France: Nocturnal protests 'to change the world' gather force
Published: 11 Apr 2016 07:53 GMT+02:00

http://www.thelocal.fr/20160411/france-nuits-debouts-night-protests-to-change-the-word-gather-strength

Riot police moved in on Monday to clear out Place de la Republique in
Paris, which has become home to nocturnal protests as hundreds have
gathered to air their many grievances as well as sing and drink beer.
But how will it end ?

It wasn't immediately clear if Monday morning's evacuation of the famous
square in Paris meant protesters would be forbidden from returning as
they have done each evening for the last 11 nights.

What is clear though is that the "Nuit Debout" (which roughly translates
as "Rise Up at Night") movement appears to be growing in strength rather
than dying out and the authorities in Paris are unlikely to risk barring
them from their headquarters just yet.

Following the evacuation, which removed the wooden fences and structures
built by protesters, the organizers of Nuit Debout immediately vowed to
return for a 12th night.

In the heady new world of "Nuits Debouts" it was March 40 on Saturday to
the some 2,000 people gathered in a main Paris square to share their
aspirations for change.

It is their way of keeping track of a protest movement that has seen
people flock to the Place de la Republique to air their grievances, seek
strength in numbers and strategise for a better future every night since
March 31st.

While galvanized by weeks of protests over the Socialist government's
labour reforms seen as threatening workers' rights, the separate Nuit
Debout movement is an omnibus of causes.

Participants may be fighting for the environment, against Islamophobia
and homophobia, for better housing, against unhealthy food - or all of
the above.

In the wake of the November jihadist attacks in Paris, many are also
opposed to the state of emergency that remains in effect.

Nuits Debouts, which began in Paris and now picked up to around 50 other
cities across France, as well as to Belgium and Spain, means occupying
central city squares overnight and vacating them in the morning.

__'Without political demands, the movement will die out'

"Get Indignant!" is painted on a paving stone in the vast Paris square,
a nod to Spain's Indignados, who gave rise to the far-left Podemos party.

Nuits Debouts  also emulates the anti-capitalist Occupy movement and
Greece's anti-austerity 700 Euro Generation.

"We haven't seen this for a long time," said Emeric Degui, 33, an
activist with Desobeir (Disobey).

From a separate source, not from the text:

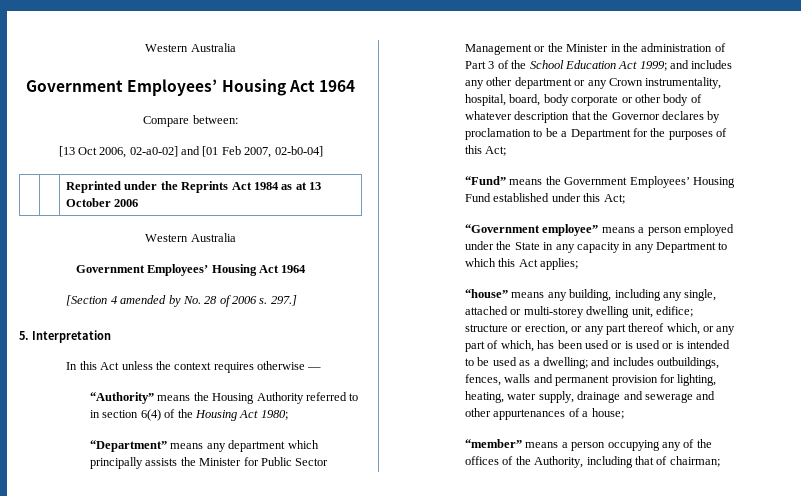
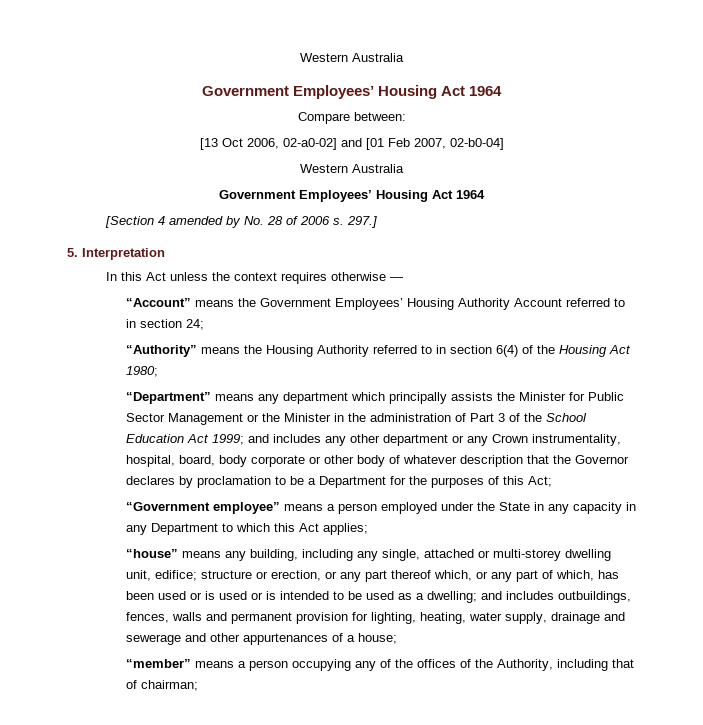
- | | Reprinted under the Reprints Act 1984 as at 13 October 2006
+ “Account” means the Government Employees’ Housing Authority Account referred to in section 24;
- “Fund” means the Government Employees’ Housing Fund established under this Act;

The protests against the labour
reforms have "awakened awareness".

The atmosphere is festive, with street theatre and music, a variety of
food stalls and many people swigging beers.

But the organization is disciplined, with daily general assemblies and a
variety of committees handling practical and political themes.

Speakers take turns at the podium supposedly limited to two minutes,
though prominent economist Frederic Lordon, one of the instigators of
the movement, took a bit longer, receiving a thunderous welcome.

"Something is arising," he said. "We are doing something. But what?
Without political demands, the movement will die out."

__'Lots of unknowns'

Elsewhere in Paris, students have been at the forefront of weeks of
sometimes violent protests over the Socialist government's labour
reforms, which will make it easier for struggling companies to fire people.

The reforms, which have already been diluted once in a bid to placate
critics, are considered unlikely to achieve their stated goal of reining
in unemployment, which stands at 25 percent among young people.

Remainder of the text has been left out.